Fynbos : une flore ancienne, adaptée au feu
La majeure partie de ce qui pousse sur les pentes et le plateau sommital de la montagne est du fynbos, terme afrikaans signifiant « fine bush », une végétation arbustive à feuilles fines structurée autour de trois grandes familles de plantes — les proteas, les éricas et les restios, semblables à des roseaux, dont les lignées remonteraient à des dizaines de millions d'années. Le fynbos ne tolère pas seulement le feu, il en dépend : de nombreuses espèces ont besoin de la chaleur des incendies naturels périodiques pour déclencher la libération de leurs graines ou leur repousse, et un paysage laissé trop longtemps sans brûlage peut en réalité perdre de sa diversité. Les gestionnaires du parc travaillent en harmonie avec ce cycle, en surveillant et en gérant les feux dans cette optique, tout en poursuivant leurs efforts pour éliminer les pins et eucalyptus envahissants qui concurrencent le fynbos pour l'eau et la lumière. Ce qui, depuis le téléphérique, ressemble à un tapis uniforme de broussailles vertes et basses se révèle, de près, l'une des concentrations les plus denses de vie végétale unique au monde.

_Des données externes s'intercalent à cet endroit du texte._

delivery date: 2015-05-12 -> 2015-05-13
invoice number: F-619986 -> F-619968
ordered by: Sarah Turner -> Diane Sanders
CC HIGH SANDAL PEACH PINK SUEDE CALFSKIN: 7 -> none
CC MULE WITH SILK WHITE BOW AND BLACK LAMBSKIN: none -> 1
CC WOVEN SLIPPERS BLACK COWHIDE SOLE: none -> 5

Protéger un parc dont les visiteurs remarquent à peine qu'ils s'y trouvent
Grâce au téléphérique qui vous dépose directement au sommet, il est facile de visiter Table Mountain sans réaliser que vous avez pénétré dans un parc national doté de ses propres règles de conservation et besoins de financement. Les sentiers de randonnée ailleurs dans le parc disposent de dispositifs d'accès séparés, des gardes patrouillent contre le braconnage et la cueillette illégale de plantes, et des organisations comme le Table Mountain Fund soutiennent la recherche sur les espèces menacées du parc — plus de 1 850 plantes de la région floristique du Cap sont considérées comme risquant l'extinction. Rien de tout cela ne doit compliquer une visite en téléphérique, mais cela mérite l'attention supplémentaire que cela implique : rester sur les sentiers balisés au sommet, ne pas cueillir de fleurs ni nourrir la faune, et traiter le plateau comme l'écosystème vivant qu'il est, plutôt que comme une simple plateforme d'observation.
Ce que ce statut signifie pour votre visite
Pour le visiteur, le titre de Nouvelle Merveille du Monde et le statut de parc national se traduisent par quelques points pratiques à garder en tête. Attendez-vous à ce que la montagne soit traitée et protégée comme une véritable aire de conservation — d'où des règles autour des déchets, des drones et de la marche hors sentier qui peuvent sembler strictes pour ce qui paraît être un simple point de vue. Attendez-vous à ce que la flore sous vos pieds, des proteas aux disas en fleurs de la montagne en fin d'été, ait une importance scientifique bien plus grande qu'il n'y paraît. Et attendez-vous à ce que cette reconnaissance soit pleinement méritée : parmi une liste finale qui incluait l'Amazonie et les eaux bordées de récifs de la baie d'Ha Long, la sélection de Table Mountain reflétait la densité et la rareté de ce qui pousse et vit sur une montagne que la plupart des visiteurs atteignent en moins de dix minutes en téléphérique.